▶ _GIVEN RECORDS_
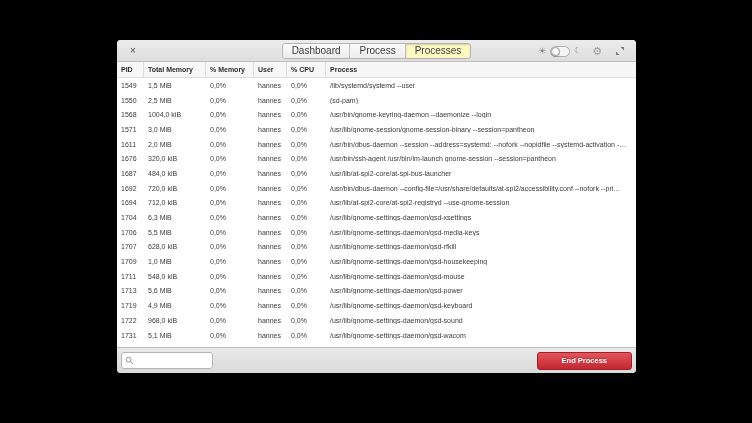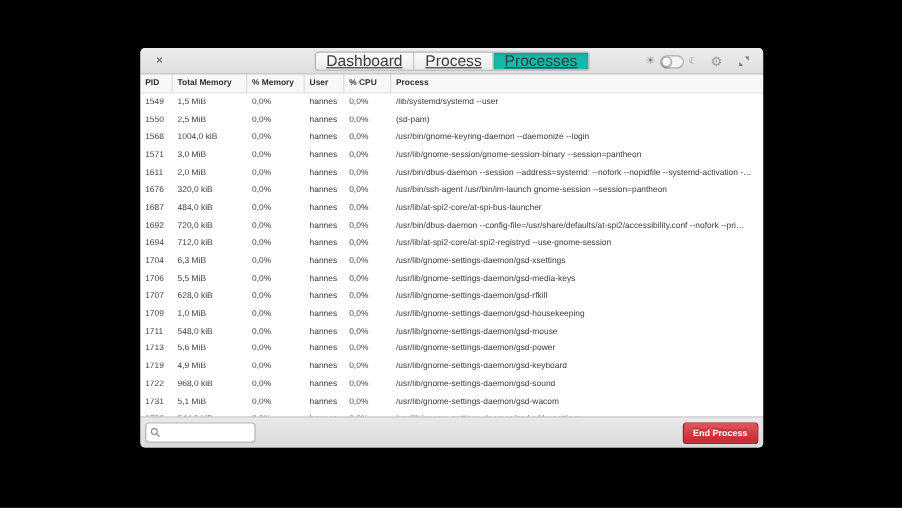"Dashboard" .tab { font-size: 13px -> 10px; text-decoration: underline -> none }
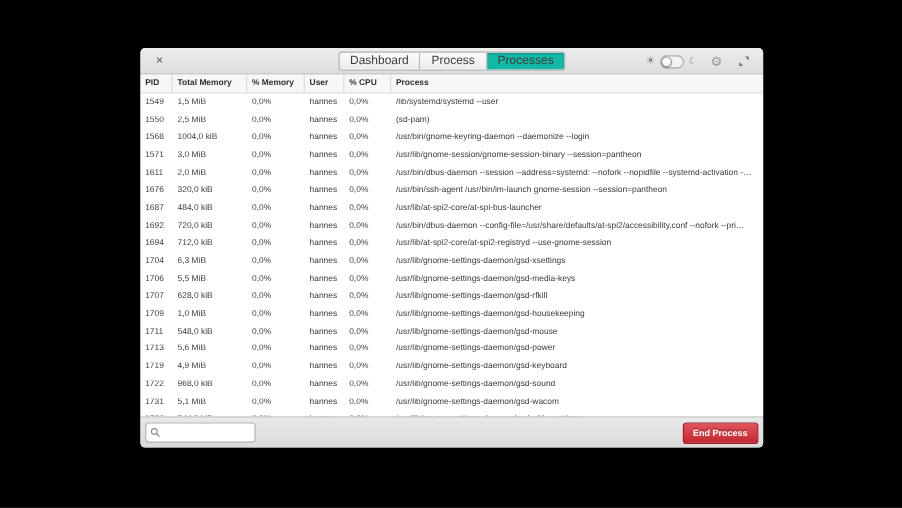"Processes" .tab.active { background: #14b8a6 -> #fef9c3 }
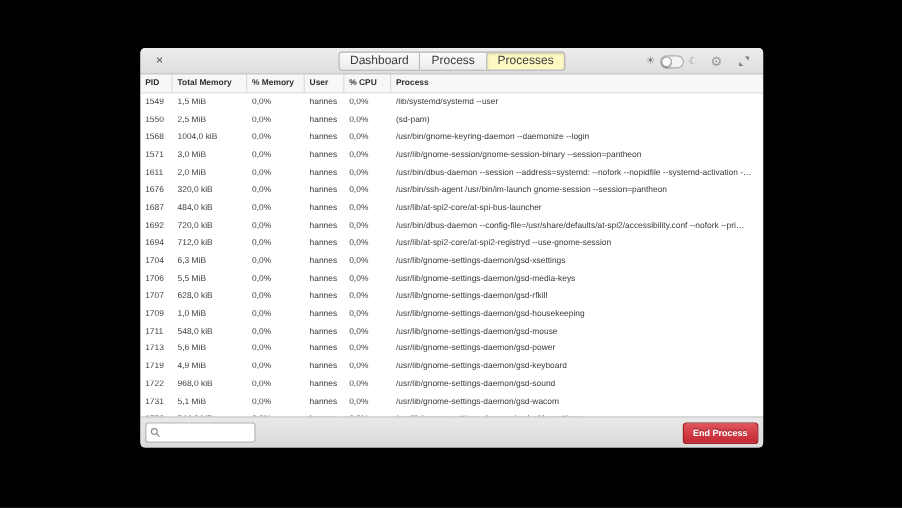"End Process" .end-btn { padding: 0 8px -> 0 24px }
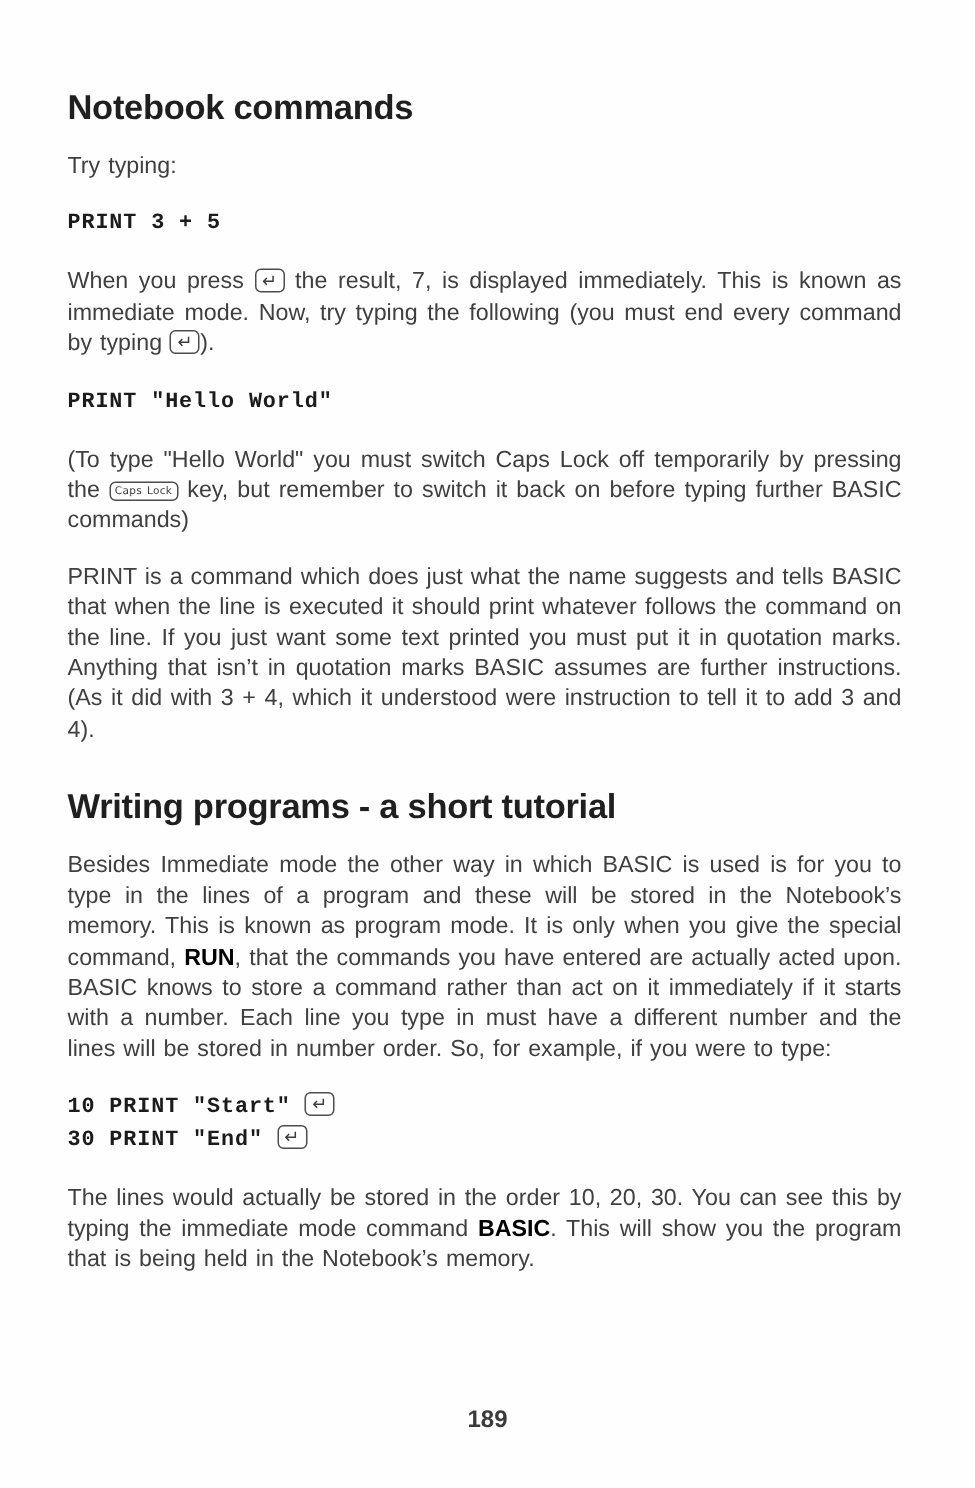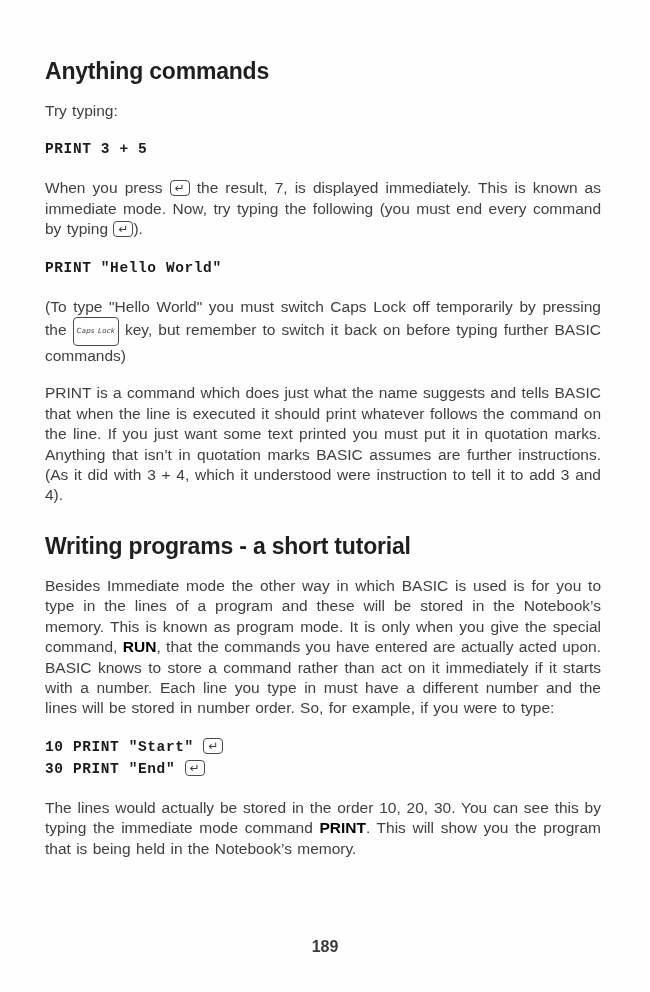"Anything commands" h1.heading { text: Anything -> Notebook }
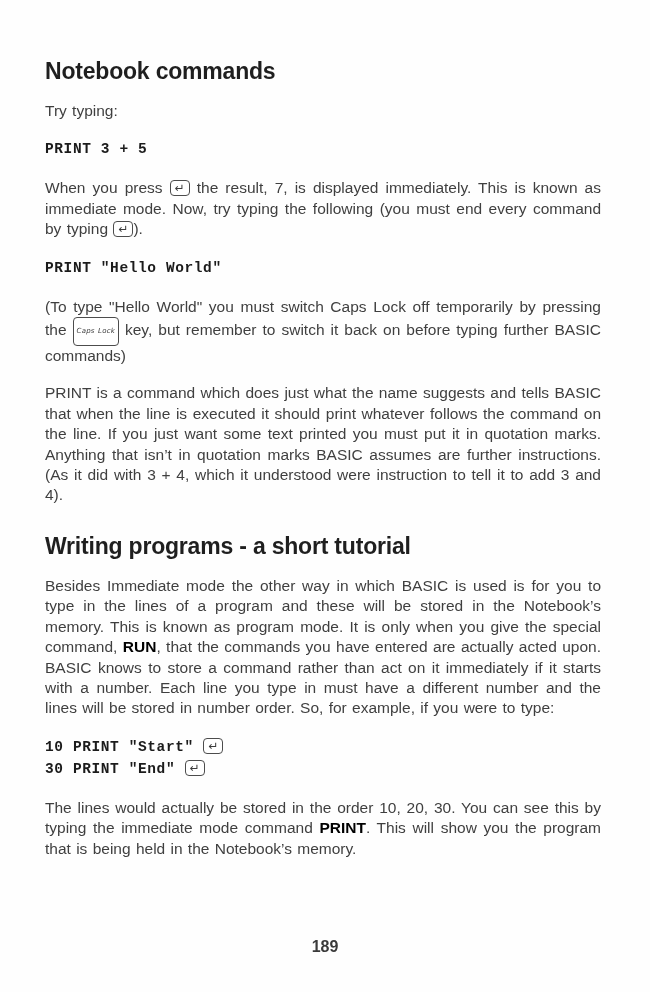"Caps Lock" .key.key-caps { font-style: italic -> none; padding: 8px 3px -> 0 3px }
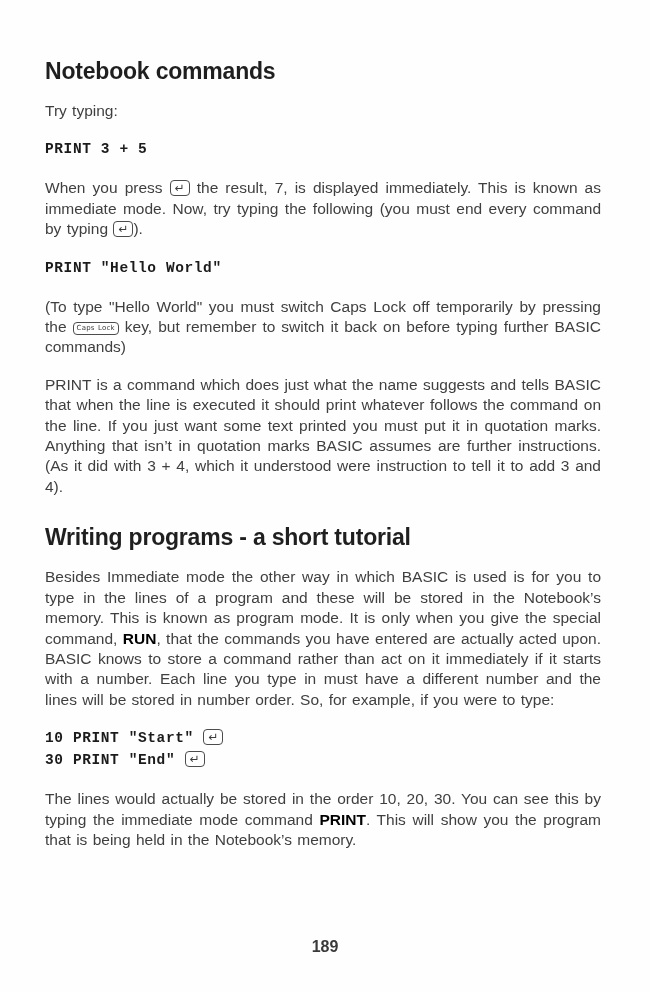"PRINT" span.bold-run { text: PRINT -> BASIC }
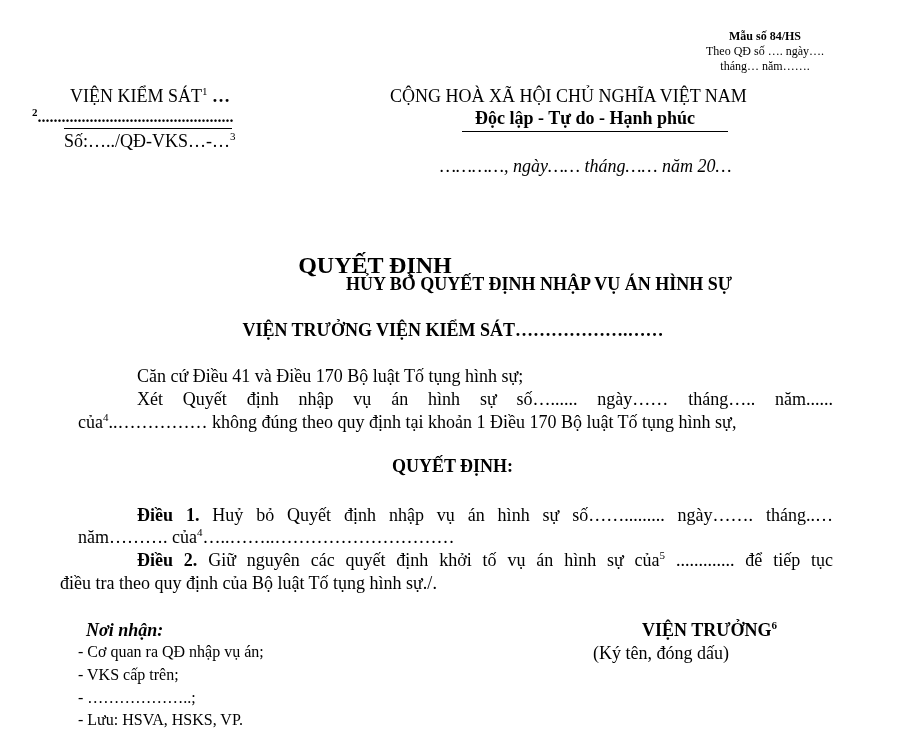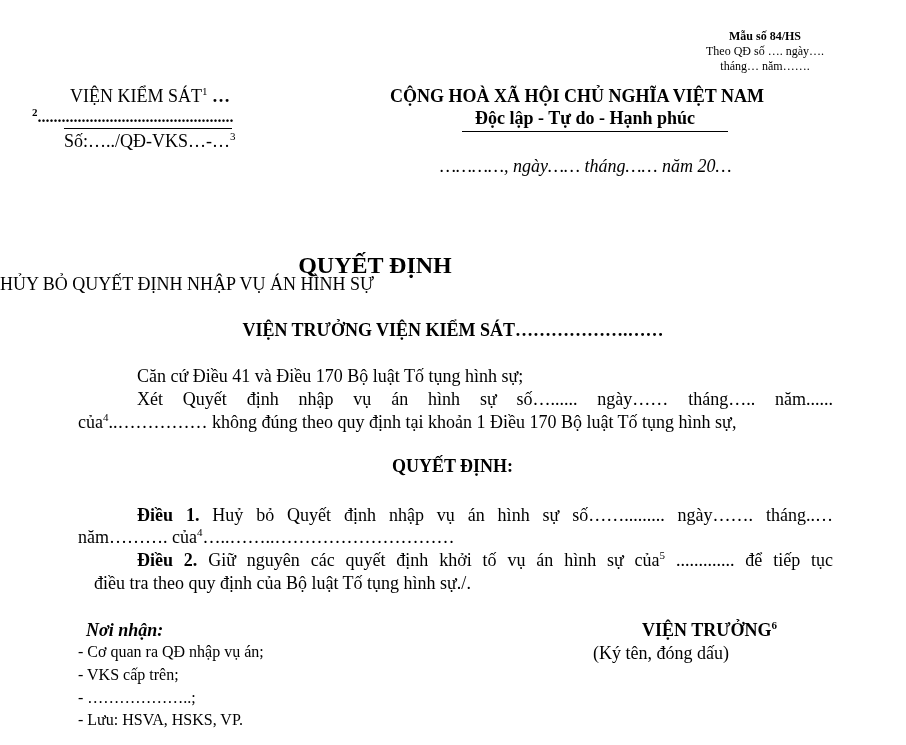"CỘNG HOÀ XÃ HỘI CHỦ" .nation { font-weight: bold -> normal }
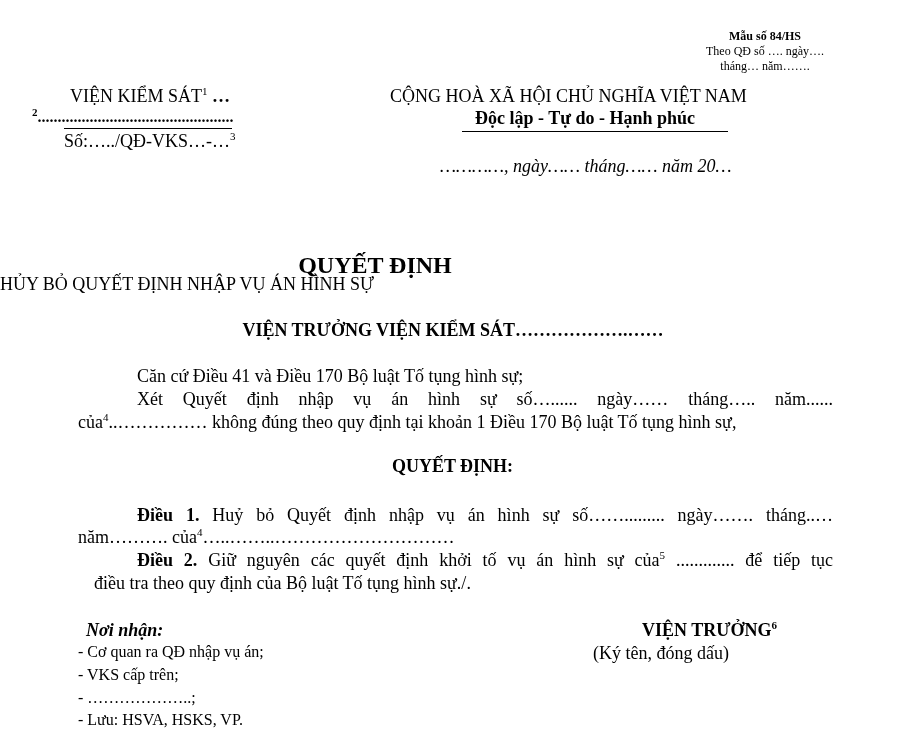"HỦY BỎ QUYẾT ĐỊNH NHẬP" .title2 { font-weight: normal -> bold; text-align: left -> right }
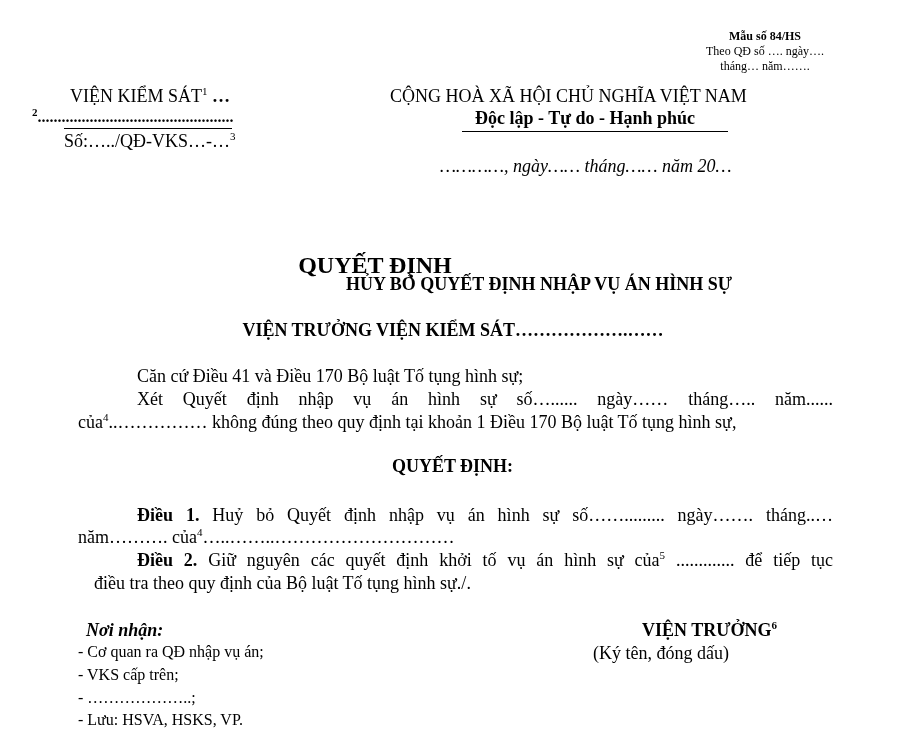"điều tra theo quy định" .art2b { left: 94px -> 60px }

▶ _TASK DETAILS_
All of the material should be written out again exactly, apart from the pictures.

▶ _RESPONSE AREA_
"Dashboard" .tab { font-size: 13px -> 10px; text-decoration: underline -> none }
"Processes" .tab.active { background: #14b8a6 -> #fef9c3 }
"End Process" .end-btn { padding: 0 8px -> 0 24px }
"Anything commands" h1.heading { text: Anything -> Notebook }
"Caps Lock" .key.key-caps { font-style: italic -> none; padding: 8px 3px -> 0 3px }
"PRINT" span.bold-run { text: PRINT -> BASIC }
"CỘNG HOÀ XÃ HỘI CHỦ" .nation { font-weight: bold -> normal }
"HỦY BỎ QUYẾT ĐỊNH NHẬP" .title2 { font-weight: normal -> bold; text-align: left -> right }
"điều tra theo quy định" .art2b { left: 94px -> 60px }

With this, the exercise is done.